A goat is bad-smelling
And malevolent. Like Pan or Satan.
It escapes. Climbs trees. Anoints itself
With urine. Violates the virgins.

Goat or sheep: the year is unlucky.
Evil omens abide: accidents, tornadoes, typhoons.
Feng Shui master Clement Chan foresees
Fires and crashes.

Last year at Shanghai Hospital women induced birth
To beat the calendar and produce a child
Born in the year of the Lucky Horse.

Sheep are unfortunate; they get fleeced.
Goats are laden with sin and driven
Out of the village into the storm.

The future looks bleak or woolly.
The cloven-hooved ones speak
Of trouble with love or money.
The portents gather in flocks
Of the stupid and the uncanny.



LONESOME DOVE

 

Every morning the owl-like query
Requisitioning sunlight.
The trees long-division finds them
Wanting.
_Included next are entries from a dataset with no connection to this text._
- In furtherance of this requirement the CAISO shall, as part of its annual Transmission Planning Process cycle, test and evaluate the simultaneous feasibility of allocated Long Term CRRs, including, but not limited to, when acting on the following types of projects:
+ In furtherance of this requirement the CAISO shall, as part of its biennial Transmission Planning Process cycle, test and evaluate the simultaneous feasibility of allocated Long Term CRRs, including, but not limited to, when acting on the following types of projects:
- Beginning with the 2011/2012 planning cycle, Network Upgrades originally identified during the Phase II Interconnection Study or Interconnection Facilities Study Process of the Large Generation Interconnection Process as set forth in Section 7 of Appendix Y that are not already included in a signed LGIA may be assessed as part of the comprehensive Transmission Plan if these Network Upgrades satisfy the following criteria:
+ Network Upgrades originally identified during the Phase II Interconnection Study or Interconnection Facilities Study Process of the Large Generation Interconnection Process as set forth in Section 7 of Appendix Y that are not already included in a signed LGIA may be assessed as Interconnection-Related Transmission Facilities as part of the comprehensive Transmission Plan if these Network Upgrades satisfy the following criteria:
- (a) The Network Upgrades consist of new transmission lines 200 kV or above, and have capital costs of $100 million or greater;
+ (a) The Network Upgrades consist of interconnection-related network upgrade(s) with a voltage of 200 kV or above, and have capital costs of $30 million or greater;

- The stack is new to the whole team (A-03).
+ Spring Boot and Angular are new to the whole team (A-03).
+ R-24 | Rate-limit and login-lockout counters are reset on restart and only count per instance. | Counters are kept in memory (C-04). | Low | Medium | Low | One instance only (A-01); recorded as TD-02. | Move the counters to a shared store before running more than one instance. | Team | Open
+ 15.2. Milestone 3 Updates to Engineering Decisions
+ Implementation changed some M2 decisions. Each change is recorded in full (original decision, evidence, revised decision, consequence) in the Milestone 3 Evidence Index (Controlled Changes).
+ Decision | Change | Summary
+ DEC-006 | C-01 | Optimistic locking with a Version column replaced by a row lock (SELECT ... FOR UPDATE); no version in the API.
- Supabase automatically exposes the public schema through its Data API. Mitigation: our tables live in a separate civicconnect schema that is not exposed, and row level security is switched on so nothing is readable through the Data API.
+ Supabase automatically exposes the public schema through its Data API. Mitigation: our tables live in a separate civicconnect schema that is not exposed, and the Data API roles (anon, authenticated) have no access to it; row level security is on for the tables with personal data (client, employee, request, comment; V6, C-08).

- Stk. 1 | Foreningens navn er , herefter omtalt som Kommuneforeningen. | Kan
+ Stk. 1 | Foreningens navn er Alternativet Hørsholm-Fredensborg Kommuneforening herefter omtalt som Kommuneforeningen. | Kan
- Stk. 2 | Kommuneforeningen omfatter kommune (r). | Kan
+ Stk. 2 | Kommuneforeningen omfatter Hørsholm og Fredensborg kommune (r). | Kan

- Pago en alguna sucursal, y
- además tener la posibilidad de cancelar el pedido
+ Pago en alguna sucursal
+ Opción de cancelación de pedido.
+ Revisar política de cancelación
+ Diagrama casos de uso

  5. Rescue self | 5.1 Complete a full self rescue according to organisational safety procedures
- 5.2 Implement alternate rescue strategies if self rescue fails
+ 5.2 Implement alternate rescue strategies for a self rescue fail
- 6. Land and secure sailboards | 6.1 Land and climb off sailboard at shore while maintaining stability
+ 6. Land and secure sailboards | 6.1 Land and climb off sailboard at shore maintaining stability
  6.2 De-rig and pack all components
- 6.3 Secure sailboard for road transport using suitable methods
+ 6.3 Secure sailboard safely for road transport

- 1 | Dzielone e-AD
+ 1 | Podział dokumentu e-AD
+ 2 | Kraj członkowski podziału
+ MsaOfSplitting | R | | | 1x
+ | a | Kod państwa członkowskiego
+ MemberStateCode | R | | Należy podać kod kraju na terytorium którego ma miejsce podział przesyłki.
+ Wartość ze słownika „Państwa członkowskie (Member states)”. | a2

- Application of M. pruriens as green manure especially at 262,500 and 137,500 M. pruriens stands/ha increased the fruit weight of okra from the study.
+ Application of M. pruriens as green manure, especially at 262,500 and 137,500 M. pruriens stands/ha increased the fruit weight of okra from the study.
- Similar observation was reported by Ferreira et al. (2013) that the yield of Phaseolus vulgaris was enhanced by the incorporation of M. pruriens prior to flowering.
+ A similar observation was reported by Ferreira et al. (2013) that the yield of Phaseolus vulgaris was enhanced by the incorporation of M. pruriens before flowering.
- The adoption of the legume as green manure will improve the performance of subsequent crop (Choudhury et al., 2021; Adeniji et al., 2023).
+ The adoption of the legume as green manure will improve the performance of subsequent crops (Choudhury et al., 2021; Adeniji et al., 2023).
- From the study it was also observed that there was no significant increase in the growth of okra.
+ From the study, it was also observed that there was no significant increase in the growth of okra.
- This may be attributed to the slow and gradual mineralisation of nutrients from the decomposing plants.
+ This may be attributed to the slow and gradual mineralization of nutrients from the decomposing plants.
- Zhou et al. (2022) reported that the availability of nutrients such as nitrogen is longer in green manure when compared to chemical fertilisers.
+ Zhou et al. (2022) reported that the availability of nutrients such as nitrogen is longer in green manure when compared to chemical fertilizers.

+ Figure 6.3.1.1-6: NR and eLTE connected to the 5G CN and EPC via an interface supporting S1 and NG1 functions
A negative number. A
Fraction of hurt. Grey as Quakers
On a quest for illumination to the lawns
Of those just waking. We are troubled
By their petition. How they ask, but
Never answer. We don’t know either,
This equation that suspends
Logic. It’s querulous, patient
As a monk at the prie dieu
Waiting to be blessed with understanding
That morning means mourning
Somewhere for someone.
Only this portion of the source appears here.